_Assigned task_
Search the records for "btxt". Report every line where it occurs.

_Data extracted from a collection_

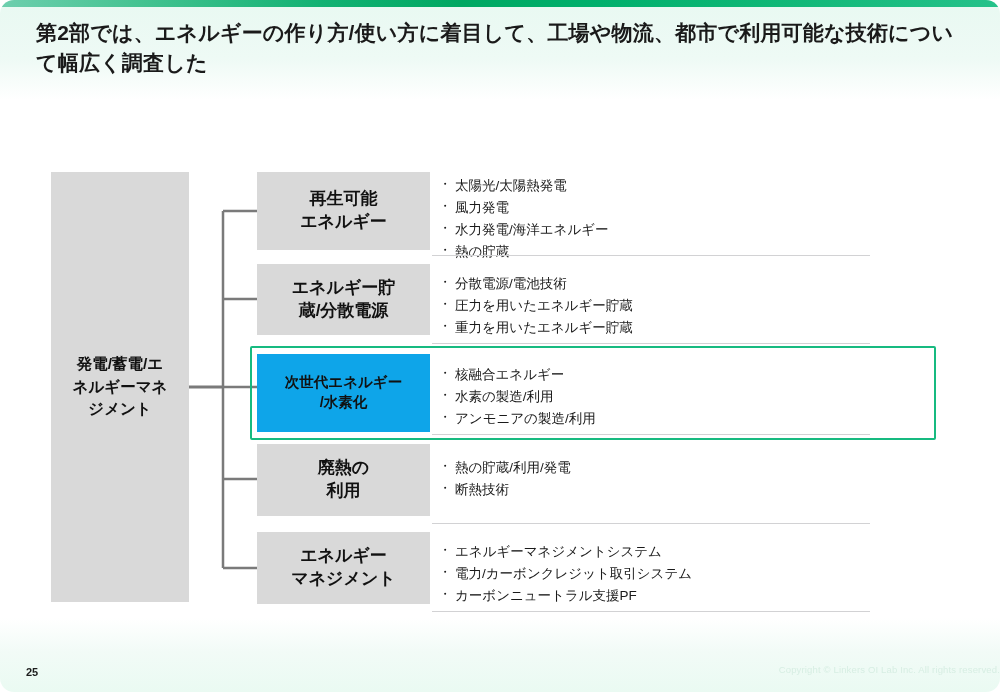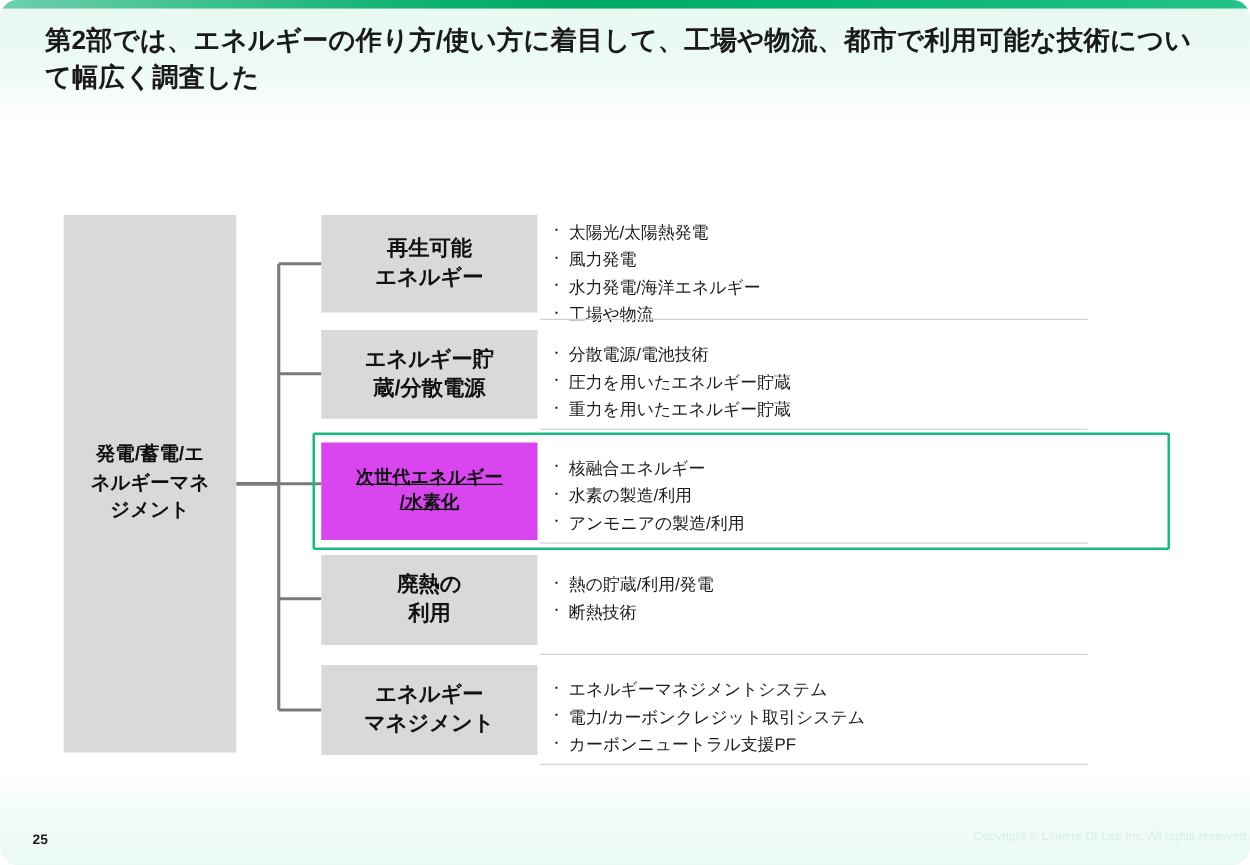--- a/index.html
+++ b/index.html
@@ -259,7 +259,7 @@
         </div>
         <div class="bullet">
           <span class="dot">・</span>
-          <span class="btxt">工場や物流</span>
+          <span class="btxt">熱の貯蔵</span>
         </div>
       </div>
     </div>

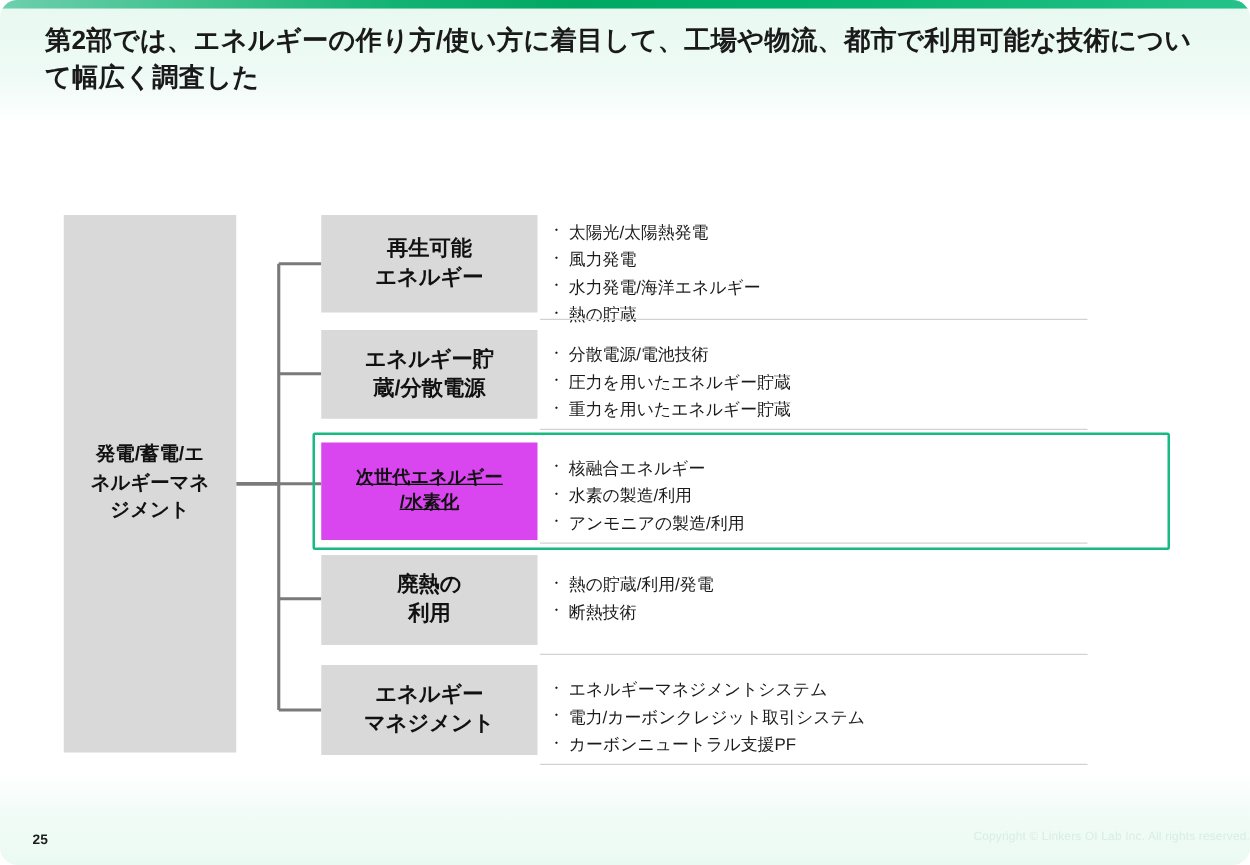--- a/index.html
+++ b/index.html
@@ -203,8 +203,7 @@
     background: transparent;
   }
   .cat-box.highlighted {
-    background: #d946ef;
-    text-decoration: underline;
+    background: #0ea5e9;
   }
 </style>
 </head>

_Response for this exercise_
-          <span class="btxt">工場や物流</span>
+          <span class="btxt">熱の貯蔵</span>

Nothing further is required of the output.